How LLM Saved Me from Struggling with Experiment Reproduction: LEO Networking as A Case Study
Yibo Wang, Yunan Hou, Zeqi Lai, Hewu Li, Qian Wu, Jun Liu, Yuanjie Li, Xin Xie (Tsinghua University); Zhifeng Han (Xidian University)
Abstract: Reproducing network experiments is critical to advancing the research in computer networks. However, in reality many researchers often struggle with experiment reproduction: not only because reading, understanding, and debugging prior work is time-consuming and labor-intensive, but also because not all papers publicly release their code, thereby forcing subsequent researchers to re-implement experiments from scratch. In this paper, we explore an intriguing question: can recent large language models (LLMs) assist in understanding research papers and generating code, thereby accelerating the reproduction of network experiments? Focusing on the rapidly evolving area of low-Earth-orbit (LEO) satellite networks (LSN), we present LASER1, a semi-automated, LLM-assisted tool designed to facilitate the reproduction of LSN experiments. LASER judiciously integrates the capabilities of LLM with LSN simulation to ease the burden of LSN experimentation. Our case studies provide preliminary evidence that LASER can efficiently reproduce experimental results consistent with those reported in the original papers, while substantially reducing the manual effort required by LSN researchers.

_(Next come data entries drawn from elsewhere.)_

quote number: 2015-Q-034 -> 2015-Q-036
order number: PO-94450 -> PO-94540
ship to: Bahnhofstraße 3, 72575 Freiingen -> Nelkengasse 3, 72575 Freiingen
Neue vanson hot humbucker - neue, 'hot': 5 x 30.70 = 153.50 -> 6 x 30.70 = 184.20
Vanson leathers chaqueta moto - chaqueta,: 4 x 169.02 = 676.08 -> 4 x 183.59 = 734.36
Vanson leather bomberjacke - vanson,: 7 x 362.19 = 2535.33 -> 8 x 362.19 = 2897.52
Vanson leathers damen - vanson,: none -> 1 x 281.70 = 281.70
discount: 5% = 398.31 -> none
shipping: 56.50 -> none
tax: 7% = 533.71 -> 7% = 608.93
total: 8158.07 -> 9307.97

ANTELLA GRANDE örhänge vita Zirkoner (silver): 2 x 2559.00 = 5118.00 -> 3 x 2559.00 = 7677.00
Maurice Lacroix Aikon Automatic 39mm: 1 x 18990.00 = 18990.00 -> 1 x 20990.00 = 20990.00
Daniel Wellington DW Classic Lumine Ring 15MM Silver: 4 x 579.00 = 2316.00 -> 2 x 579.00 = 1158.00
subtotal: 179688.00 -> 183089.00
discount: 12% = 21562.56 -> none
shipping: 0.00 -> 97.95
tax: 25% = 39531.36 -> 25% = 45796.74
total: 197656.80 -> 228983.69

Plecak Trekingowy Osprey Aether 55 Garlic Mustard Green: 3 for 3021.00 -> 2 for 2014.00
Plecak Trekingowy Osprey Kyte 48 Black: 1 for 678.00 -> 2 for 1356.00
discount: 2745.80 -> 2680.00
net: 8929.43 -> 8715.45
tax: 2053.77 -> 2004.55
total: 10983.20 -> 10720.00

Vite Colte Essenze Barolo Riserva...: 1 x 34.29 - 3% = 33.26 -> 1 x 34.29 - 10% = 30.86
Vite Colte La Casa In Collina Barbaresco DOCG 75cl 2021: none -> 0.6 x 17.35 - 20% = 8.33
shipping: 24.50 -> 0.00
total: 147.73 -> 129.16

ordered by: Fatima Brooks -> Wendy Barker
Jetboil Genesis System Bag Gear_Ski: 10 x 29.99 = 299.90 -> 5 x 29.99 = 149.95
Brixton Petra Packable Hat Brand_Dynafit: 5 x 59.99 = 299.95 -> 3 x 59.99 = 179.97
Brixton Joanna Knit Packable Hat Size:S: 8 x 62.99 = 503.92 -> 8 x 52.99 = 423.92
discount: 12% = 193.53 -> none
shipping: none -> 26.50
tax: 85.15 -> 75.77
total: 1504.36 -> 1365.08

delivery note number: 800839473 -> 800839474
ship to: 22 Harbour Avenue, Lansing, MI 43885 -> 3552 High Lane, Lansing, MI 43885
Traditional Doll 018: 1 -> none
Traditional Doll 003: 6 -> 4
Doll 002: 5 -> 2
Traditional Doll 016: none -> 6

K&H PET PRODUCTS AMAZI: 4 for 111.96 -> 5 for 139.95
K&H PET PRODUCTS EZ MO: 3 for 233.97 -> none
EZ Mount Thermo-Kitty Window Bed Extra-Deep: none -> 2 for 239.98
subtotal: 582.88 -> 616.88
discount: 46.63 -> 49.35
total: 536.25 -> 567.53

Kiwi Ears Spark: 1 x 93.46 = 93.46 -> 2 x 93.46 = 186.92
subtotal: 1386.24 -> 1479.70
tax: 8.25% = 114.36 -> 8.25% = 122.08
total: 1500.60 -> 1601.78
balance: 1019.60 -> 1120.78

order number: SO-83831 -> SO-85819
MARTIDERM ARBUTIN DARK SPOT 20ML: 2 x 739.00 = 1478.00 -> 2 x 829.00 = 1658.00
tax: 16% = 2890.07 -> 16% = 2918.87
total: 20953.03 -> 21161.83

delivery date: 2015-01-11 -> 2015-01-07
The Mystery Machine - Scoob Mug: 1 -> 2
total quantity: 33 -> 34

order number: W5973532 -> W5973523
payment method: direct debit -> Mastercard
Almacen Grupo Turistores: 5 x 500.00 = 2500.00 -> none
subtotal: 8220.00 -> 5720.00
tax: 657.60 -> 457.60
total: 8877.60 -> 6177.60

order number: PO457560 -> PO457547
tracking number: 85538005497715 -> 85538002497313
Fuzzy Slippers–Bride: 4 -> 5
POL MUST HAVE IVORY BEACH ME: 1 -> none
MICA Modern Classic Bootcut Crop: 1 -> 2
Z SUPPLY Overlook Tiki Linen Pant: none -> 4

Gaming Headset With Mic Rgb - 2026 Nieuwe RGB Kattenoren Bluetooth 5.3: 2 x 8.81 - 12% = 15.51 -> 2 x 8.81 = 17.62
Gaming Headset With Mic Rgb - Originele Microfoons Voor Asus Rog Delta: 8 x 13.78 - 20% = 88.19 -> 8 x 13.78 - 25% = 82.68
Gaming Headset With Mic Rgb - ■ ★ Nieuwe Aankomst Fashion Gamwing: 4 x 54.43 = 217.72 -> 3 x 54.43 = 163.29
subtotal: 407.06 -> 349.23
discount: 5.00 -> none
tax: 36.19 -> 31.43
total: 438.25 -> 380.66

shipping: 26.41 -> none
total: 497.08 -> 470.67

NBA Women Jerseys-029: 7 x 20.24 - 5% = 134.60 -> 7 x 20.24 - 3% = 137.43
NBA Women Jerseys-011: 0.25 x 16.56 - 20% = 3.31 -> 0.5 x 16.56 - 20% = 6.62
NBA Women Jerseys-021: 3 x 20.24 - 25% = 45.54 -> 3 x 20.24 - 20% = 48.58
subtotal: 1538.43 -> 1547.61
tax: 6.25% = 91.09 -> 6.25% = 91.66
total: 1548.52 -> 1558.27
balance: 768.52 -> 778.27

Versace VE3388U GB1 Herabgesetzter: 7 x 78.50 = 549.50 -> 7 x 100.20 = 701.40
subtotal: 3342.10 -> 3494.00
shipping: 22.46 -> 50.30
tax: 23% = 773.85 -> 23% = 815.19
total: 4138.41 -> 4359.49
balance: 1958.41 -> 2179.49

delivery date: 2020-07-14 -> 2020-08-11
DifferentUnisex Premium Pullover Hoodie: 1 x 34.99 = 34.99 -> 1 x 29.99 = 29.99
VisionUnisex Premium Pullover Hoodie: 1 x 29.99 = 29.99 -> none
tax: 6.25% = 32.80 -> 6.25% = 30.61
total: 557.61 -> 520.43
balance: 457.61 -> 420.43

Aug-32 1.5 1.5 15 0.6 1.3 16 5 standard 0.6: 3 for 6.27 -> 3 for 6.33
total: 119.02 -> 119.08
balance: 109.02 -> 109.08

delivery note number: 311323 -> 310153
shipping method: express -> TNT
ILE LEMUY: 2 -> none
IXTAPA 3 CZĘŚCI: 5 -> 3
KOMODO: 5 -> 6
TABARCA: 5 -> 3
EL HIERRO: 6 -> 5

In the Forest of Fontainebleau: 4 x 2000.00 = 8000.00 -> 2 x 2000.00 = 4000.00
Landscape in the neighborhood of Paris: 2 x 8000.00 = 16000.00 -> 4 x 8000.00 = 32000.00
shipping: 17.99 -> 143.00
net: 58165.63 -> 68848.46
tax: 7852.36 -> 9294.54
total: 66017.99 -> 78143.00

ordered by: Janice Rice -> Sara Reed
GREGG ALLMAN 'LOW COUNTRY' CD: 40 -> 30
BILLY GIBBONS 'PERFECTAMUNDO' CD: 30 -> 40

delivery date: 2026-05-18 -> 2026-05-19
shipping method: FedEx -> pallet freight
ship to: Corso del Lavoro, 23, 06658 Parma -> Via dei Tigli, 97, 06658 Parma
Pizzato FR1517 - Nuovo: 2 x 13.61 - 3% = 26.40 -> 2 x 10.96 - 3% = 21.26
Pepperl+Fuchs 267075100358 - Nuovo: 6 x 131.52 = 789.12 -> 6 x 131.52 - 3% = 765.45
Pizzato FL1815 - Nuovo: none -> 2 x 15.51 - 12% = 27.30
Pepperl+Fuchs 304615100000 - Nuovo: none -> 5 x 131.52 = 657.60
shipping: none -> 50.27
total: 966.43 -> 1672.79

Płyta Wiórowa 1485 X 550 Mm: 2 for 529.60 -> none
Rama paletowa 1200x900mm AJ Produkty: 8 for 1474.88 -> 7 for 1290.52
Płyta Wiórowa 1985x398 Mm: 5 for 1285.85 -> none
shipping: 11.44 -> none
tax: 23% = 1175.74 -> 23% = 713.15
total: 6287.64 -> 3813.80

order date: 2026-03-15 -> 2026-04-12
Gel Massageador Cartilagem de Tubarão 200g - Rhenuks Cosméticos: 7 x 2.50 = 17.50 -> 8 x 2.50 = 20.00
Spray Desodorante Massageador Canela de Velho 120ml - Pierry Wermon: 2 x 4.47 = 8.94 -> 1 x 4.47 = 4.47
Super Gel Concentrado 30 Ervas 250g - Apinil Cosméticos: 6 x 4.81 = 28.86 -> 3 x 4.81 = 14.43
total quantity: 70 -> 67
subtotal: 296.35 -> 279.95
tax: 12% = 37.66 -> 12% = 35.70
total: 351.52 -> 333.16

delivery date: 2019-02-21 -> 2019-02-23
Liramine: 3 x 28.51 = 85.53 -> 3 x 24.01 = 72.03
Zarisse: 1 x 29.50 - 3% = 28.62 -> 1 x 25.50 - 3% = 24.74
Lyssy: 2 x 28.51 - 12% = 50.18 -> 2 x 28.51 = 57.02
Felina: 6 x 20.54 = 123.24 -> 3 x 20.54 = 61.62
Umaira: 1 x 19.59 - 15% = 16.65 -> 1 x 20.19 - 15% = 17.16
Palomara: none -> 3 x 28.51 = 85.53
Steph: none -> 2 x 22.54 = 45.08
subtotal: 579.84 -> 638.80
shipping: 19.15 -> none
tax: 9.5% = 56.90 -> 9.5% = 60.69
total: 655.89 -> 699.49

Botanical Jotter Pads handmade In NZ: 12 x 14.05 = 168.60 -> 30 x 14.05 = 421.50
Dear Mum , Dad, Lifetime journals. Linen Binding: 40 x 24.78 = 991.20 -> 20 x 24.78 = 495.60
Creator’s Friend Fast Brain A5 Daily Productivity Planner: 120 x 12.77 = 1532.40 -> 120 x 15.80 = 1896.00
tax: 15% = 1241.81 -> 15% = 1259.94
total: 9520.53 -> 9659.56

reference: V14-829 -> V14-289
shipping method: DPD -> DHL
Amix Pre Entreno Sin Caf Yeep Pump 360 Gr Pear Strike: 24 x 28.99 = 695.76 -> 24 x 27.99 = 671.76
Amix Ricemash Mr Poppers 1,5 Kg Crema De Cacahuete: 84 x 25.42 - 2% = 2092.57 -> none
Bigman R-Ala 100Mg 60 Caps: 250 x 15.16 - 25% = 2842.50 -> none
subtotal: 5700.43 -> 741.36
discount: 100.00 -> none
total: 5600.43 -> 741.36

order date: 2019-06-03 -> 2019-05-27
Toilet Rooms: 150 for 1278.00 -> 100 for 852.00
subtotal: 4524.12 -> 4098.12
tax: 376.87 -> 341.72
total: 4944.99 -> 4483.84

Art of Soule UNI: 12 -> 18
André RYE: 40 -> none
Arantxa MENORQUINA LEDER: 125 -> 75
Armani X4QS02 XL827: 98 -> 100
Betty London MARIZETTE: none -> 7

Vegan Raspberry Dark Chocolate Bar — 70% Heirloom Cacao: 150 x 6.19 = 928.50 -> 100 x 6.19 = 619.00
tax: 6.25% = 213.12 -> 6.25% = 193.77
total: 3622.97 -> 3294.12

MOSAIC: Piecing Together 5G and LEOs for NTN Integration Experimentation
Revika Anand, Edward Austin, Charalampos Rotsos, Paul Smith, Nicholas Race (Lancaster University)
Abstract: Despite the rapid growth of 5G technologies, geographical network coverage remains a significant challenge. In certain areas - notably rural - it is anticipated that removing these technologies will result in a complete lack of service. To address this, standards bodies, such as 3GPP, have begun advancing toward 5G-and-beyond architectures incorporating Non-Terrestrial Networks (NTNs), most notably using Low-Earth Orbit (LEO) satellite constellations to expand coverage and improve resilience of 5G terrestrial networks (TN). However, the integration of 5G and NTN introduces new challenges due to the nature of mobility, network characteristics, and deployment costs. To support the development of new 5G-NTN integration architectures, we propose MOSAIC (MObile-SAtellite Integration Cradle), a realistic end-to-end 5G-NTN emulation platform that can recreate the unique features and software of emerging mobile infrastructures. MOSAIC offers a reproducible environment for recreating realistic 5G NTN experiments, utilizing unmodified, off-the-shelf software components. MOSAIC models NTN network characteristics using a Generalized Additive Model for Location, Scale, and Shape (GAMLSS), evaluating it against open-source satellite link measurement data from Starlink. Additionally, using our platform, we assess the performance of the Multipath TCP (MPTCP) protocol to support seamless handover scenarios between TN and NTN. We believe MOSAIC provides a holistic and open environment for experimentation with beyond 5G technologies.
Towards Global Outage Detection for LEO Networks
Manda Tran, Khiet Huynh, Dravya Jain, Dylan Truong, Sirapop Theeranantachai (University of California, Los Angeles); Beichuan Zhang (University of Arizona); Lixia Zhang, Liz Izhikevich (University of California, Los Angeles)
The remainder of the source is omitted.